If the data scientist has access to engineering and/or physics-based models of the machinery in question (the RH Degasser, in this case), a solution such as shown in Figure 3(b) can be constructed. In this case, the operational settings and factors are inputted to these pre-existing models, which are then used to predict what the sensor value should be. One can then take the difference between these predicted sensor values and the actual sensor values and input these so-called residuals into a data-driven ML system along with the actual performance or maintenance data. The set of residual sensor values compose a much cleaner set of signals in that they represent the deviation from ideal machinery behavior, not just the raw behavior itself. The predictions, prescriptions, and optimizations that result from such a system typically far outperform those from a pure data-driven-based system.

In cases where the engineering and/or physics-based models are not sufficiently complete to make predictions of the sensor values, and thereby produce the signal-rich residuals, we can still use them to create highly-engineered features to be used in traditional data-driven ML models. These engineered features, rather than representing only trivial combinations or raw sensor features, can capture actual drivers of degradation or performance in the machinery.

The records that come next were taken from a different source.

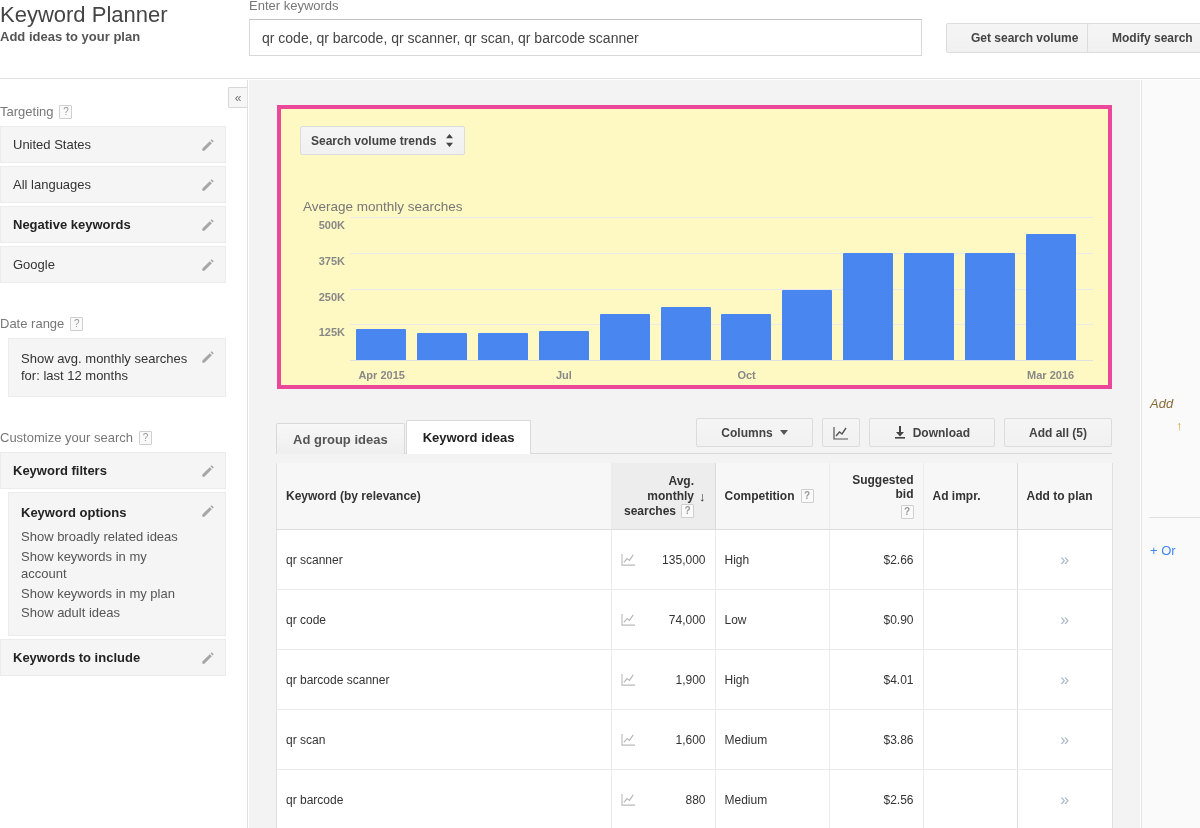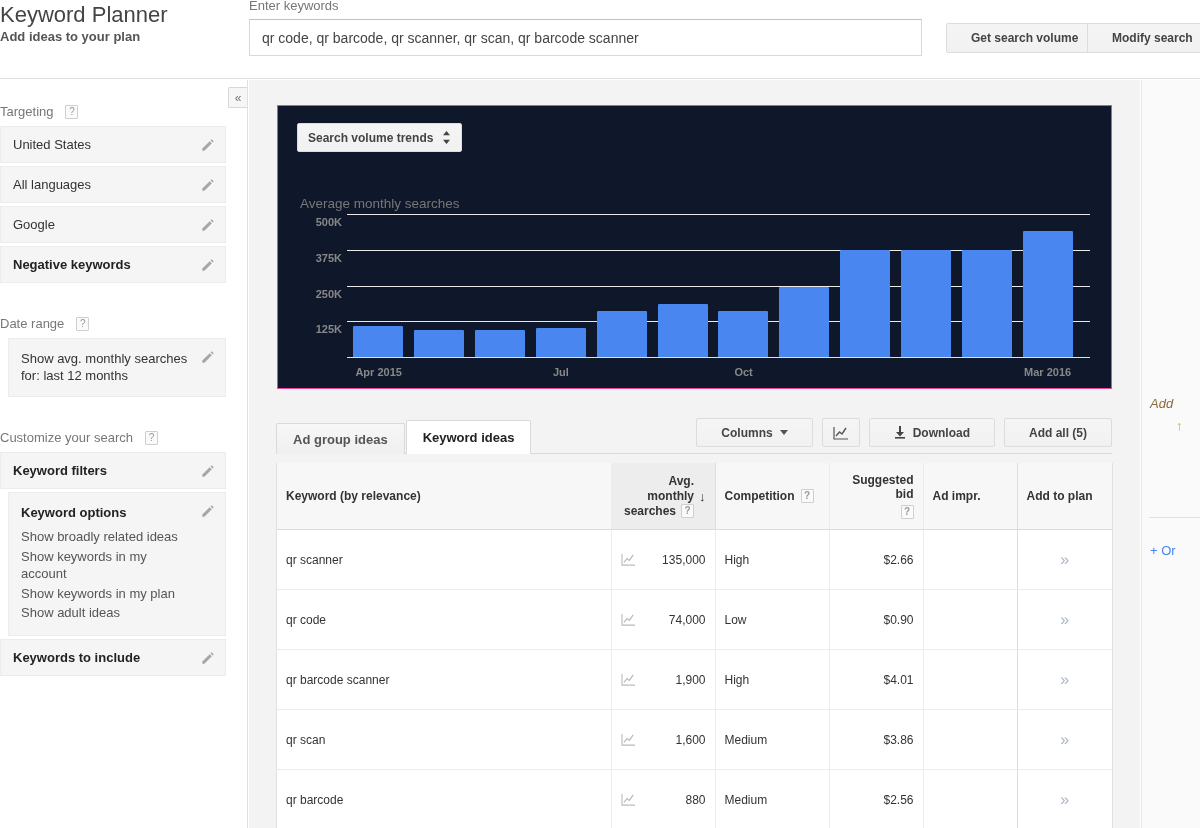--- a/index.html
+++ b/index.html
@@ -65,21 +65,21 @@
     position: absolute; left: 228px; top: 7px;
     width: 19px; height: 21px;
     border: 1px solid #d7d7d7; border-right: none;
     background: #f6f6f6;
     display: flex; align-items: center; justify-content: center;
     font-size: 12px; color: #777; cursor: pointer;
     border-radius: 2px 0 0 2px;
   }
   .sec-head {
     font-size: 13px; color: #777; padding: 0 0 7px 0;
-    display: flex; align-items: center; gap: 12px;
+    display: flex; align-items: center; gap: 6px;
   }
   .qm {
     display: inline-flex; align-items: center; justify-content: center;
     width: 13px; height: 14px; border: 1px solid #cfcfcf;
     background: #fafafa; color: #999; font-size: 10px;
     border-radius: 1px; cursor: pointer; line-height: 1;
   }
   .sec { position: absolute; left: 0; width: 226px; }
   .sec-targeting { top: 24px; }
   .sec-daterange { top: 236px; }
@@ -111,21 +111,21 @@
 
   
   .main {
     position: absolute; left: 249px; top: 80px;
     width: 891px; height: 748px;
     background: #f3f3f3;
   }
   .chart-card {
     position: absolute; left: 28px; top: 25px;
     width: 835px; height: 284px;
-    background: #0f172a; border: 1px solid #ec4899;
+    background: #fef9c3; border: 4px solid #ec4899;
   }
   .trend-select {
     position: absolute; left: 19px; top: 17px;
     height: 29px; padding: 0 10px;
     border: 1px solid #dcdcdc; border-radius: 2px;
     background: linear-gradient(#f5f5f5,#f1f1f1);
     font-size: 12px; font-weight: bold; color: #444;
     display: flex; align-items: center; gap: 9px; cursor: pointer;
   }
   .chart-title {
@@ -254,28 +254,28 @@
         <svg class="pencil" viewBox="0 0 16 16">
             <path fill="#666" d="M12.2 1.4l2.4 2.4-1.3 1.3-2.4-2.4zM1.5 12.1l8.5-8.5 2.4 2.4-8.5 8.5H1.5z"></path>
           </svg>
       </div>
       <div class="card">
         <span>All languages</span>
         <svg class="pencil" viewBox="0 0 16 16">
             <path fill="#666" d="M12.2 1.4l2.4 2.4-1.3 1.3-2.4-2.4zM1.5 12.1l8.5-8.5 2.4 2.4-8.5 8.5H1.5z"></path>
           </svg>
       </div>
+      <div class="card bold">
+        <span>Negative keywords</span>
+        <svg class="pencil" viewBox="0 0 16 16">
+            <path fill="#666" d="M12.2 1.4l2.4 2.4-1.3 1.3-2.4-2.4zM1.5 12.1l8.5-8.5 2.4 2.4-8.5 8.5H1.5z"></path>
+          </svg>
+      </div>
       <div class="card">
         <span>Google</span>
-        <svg class="pencil" viewBox="0 0 16 16">
-            <path fill="#666" d="M12.2 1.4l2.4 2.4-1.3 1.3-2.4-2.4zM1.5 12.1l8.5-8.5 2.4 2.4-8.5 8.5H1.5z"></path>
-          </svg>
-      </div>
-      <div class="card bold">
-        <span>Negative keywords</span>
         <svg class="pencil" viewBox="0 0 16 16">
             <path fill="#666" d="M12.2 1.4l2.4 2.4-1.3 1.3-2.4-2.4zM1.5 12.1l8.5-8.5 2.4 2.4-8.5 8.5H1.5z"></path>
           </svg>
       </div>
     </div>
 
     <div class="sec sec-daterange">
       <div class="sec-head">
         <span>Date range</span>
         <span class="qm">?</span>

**Figure 3**. Example using Theory-based Knowledge to supplement a pure Data-Driven Approach.

High-level Process View of the Approach

A systematic approach to doing this is summarized in Figure 4 below, and explained in more detail in the subsequent text.

**Figure 4**. Systematic approach to successfully creating Enterprise & Industrial AI Solutions.

Business Process & KPI Modeling

It is important to begin with an understanding of the business processes relevant to the problem area and the important KPIs that the business cares about. These KPIs may be financial (e.g., profit per hour on the production line, unit revenue) or operational (e.g., system uptime, yield loss, safety events) in nature, but there should be a clear and quantitative understanding of how and why these KPIs are important to the business. Ultimately, the solution’s value will be judged by how well it moves these KPIs, not by technical model metrics.

The business process should be understood mechanistically and quantitatively, to the extent that one can readily relate improvements in process steps (e.g., time reduction, yield improvement, variability reduction) to overall KPI impacts. Analysis using this business process model should uncover the key constraints or bottlenecks where an AI-based solution would have the greatest impact.

Problem Framing

With the business process at least partially understood, one should attempt to frame or define what part of the process, and what specific kinds of recommendations and/or predictions should be targeted in order to move a specific KPI. The data available should be simultaneously assessed and judged for the likelihood that they will support a model sufficient to move the KPI by an amount that justifies the solution³.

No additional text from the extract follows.